COLUMBUS, Ohio — In the moments following Ohio State’s 30-27 double-overtime win against Michigan two Saturdays ago, Buckeyes coach Urban Meyer took stock of all that was going on around him.
“It’s a weird life, man,” the Buckeyes head coach said.
It was about to get a whole lot weirder.
Eight days later, Meyer would see his team make the College Football Playoff — while he watched the selection show from the maternity ward at Riverside Hospital. His daughter, Nicki, had just given birth to his first grandchild 7 hours earlier.
“I understand these are all gifts,” Meyer said.
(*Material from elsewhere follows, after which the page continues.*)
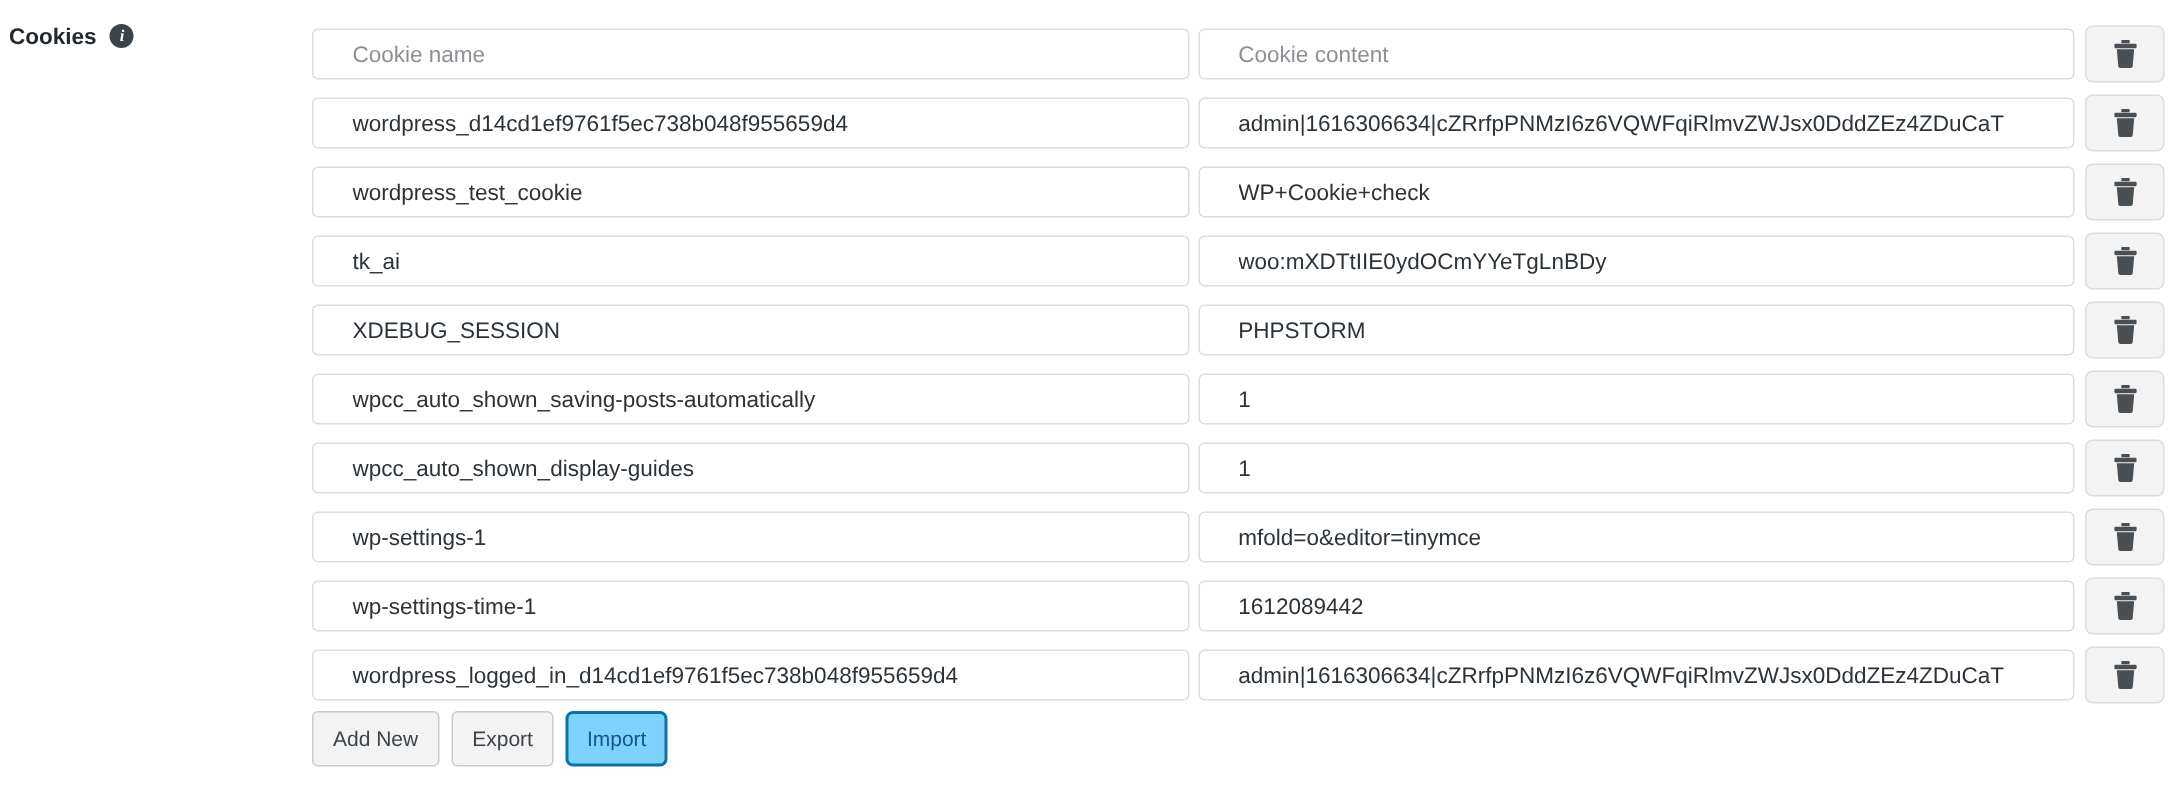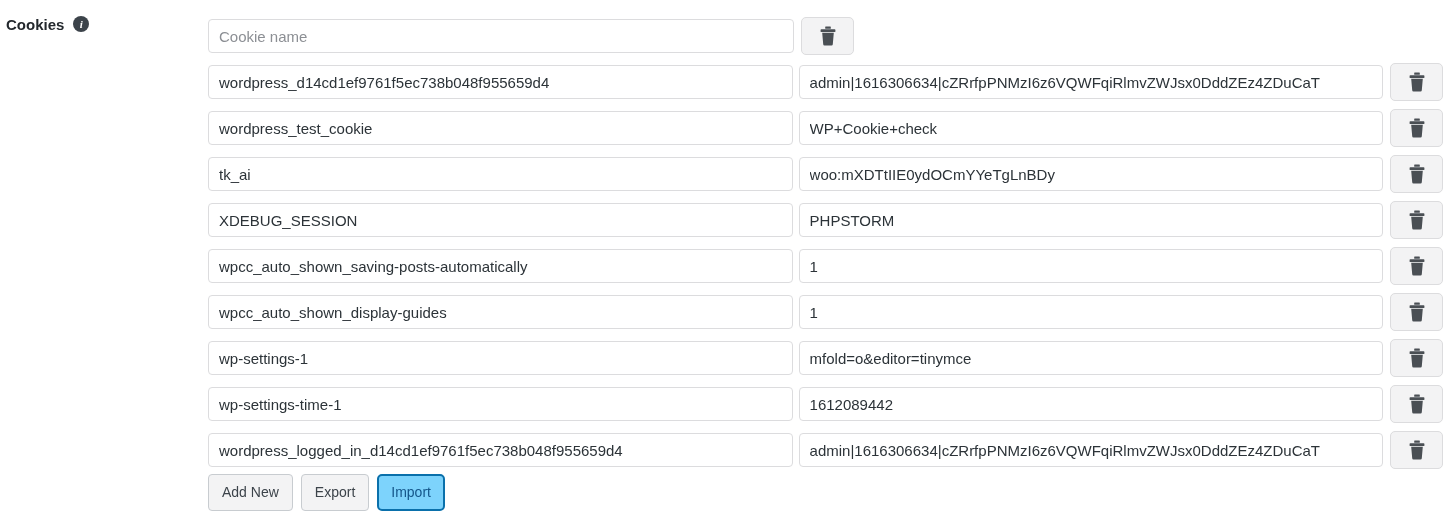"Cookie name" .text-input { padding: 0 10px -> 0 26px }
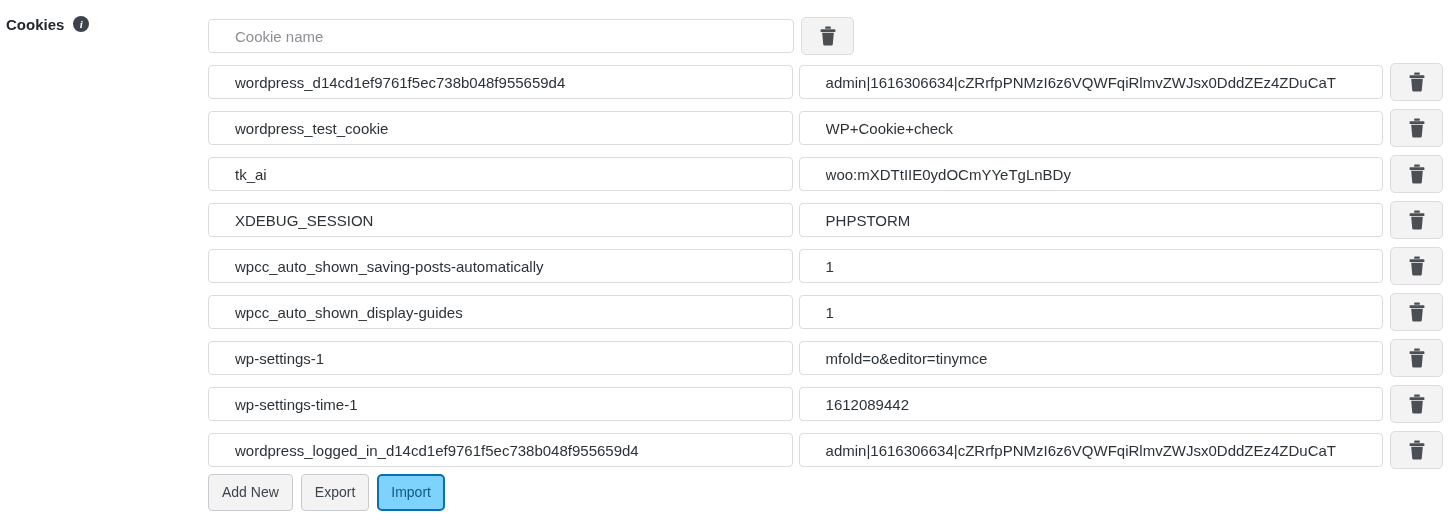"Cookie content" input.text-input { html: none -> <input> }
Personally, his life had just been turned upside down.
Professionally, it was getting pretty weird, as well.
With his team still alive in the hunt for the College Football Playoff championship, Meyer has an opportunity to enter rarefied air as a head coach. With three national championships to his credit, Meyer has already established his status as one of the best head coaches in college football history. Ohio State could lose to Clemson in the Fiesta Bowl semifinal or either Alabama or Washington in the title game and no one would dispute that.
But a fourth national championship? That would be a game-changer. Only six head coaches in college football history have ever won more than three titles. With two more wins this season, Meyer could be the seventh, tying John McKay and Frank Leahy with four.
At the moment, Meyer is hardly harping on his legacy. “I’m going to send a text out to my players and staff right now that we receive this opportunity with incredible humility and class,” he said. “Because I can name six, seven teams right now that are that quality of teams.”
But that doesn’t change the fact that with two more wins, Meyer will have done what only one other coach since 1979 — Nick Saban — has done by winning a fourth national title.
And if the Buckeyes do go on to win their second College Football Playoff championship in three seasons, one could argue this will have been his best coaching job yet.
That might seem crazy, considering all Ohio State went through to win the first College Football Playoff championship in 2014. By the time the Buckeyes had reached the postseason, they were down to their third-string quarterback in Cardale Jones due to injuries to Braxton Miller and J.T. Barrett. Ohio State won anyway, besting three Heisman Trophy finalists in three consecutive games.
Immediately, many considered it one of the best coaching jobs in college football history.
This one might be better.
Meyer’s never entered a season with a team as inexperienced as the one he entered this season with. The Buckeyes lost 16 starters from a season ago, including 12 NFL draft picks and 5 first-rounders. Of Ohio State’s 85 scholarship players, nearly half (42) are freshmen.
The Buckeyes didn’t just go 11-1 and make the College Football Playoff — they did it against the toughest schedule in the nation, per TeamRankings.com. He may not have admitted it at the time, but even Meyer had his concerns at the start of the year.
“When I first saw the schedule, I wasn’t all jacked up about taking our team — a young team — on the road to Oklahoma,” Meyer said. “That was our first road trip.”
But the Buckeyes won, beating the now-No. 7 Sooners 45-24. And then they won some more. Even Ohio State’s lone loss of the year was understandable — a 3-point defeat at the hands of now-No. 5 Penn State on the backend of consecutive road games at night against top-10 teams coming off of bye weeks.
Ohio State won big this season, including consecutive 62-3 victories at the start of November. And it also won close in overtime triumphs against Wisconsin and Michigan.
Somewhere in between all the winning, the Young Bucks grew up.
“You don’t really think that far ahead because you don’t really have time,” Meyer said. “But now I could reflect upon the season. Very proud of their progress.”
And yet, there’s still room for the Buckeyes to get better.
“We’re so young,” Meyer said. “There’s so much improvement (left).”
How much Ohio State continues to progress in the coming month could determine where its head coach ranks on the pantheon of college football coaches in history. And yet, regardless of how this winter plays out, Meyer is well aware he’s a part of something special.
“This is the golden years of college football, man,” he said.
Meyer should know. He’s been as big a part of it as almost anyone.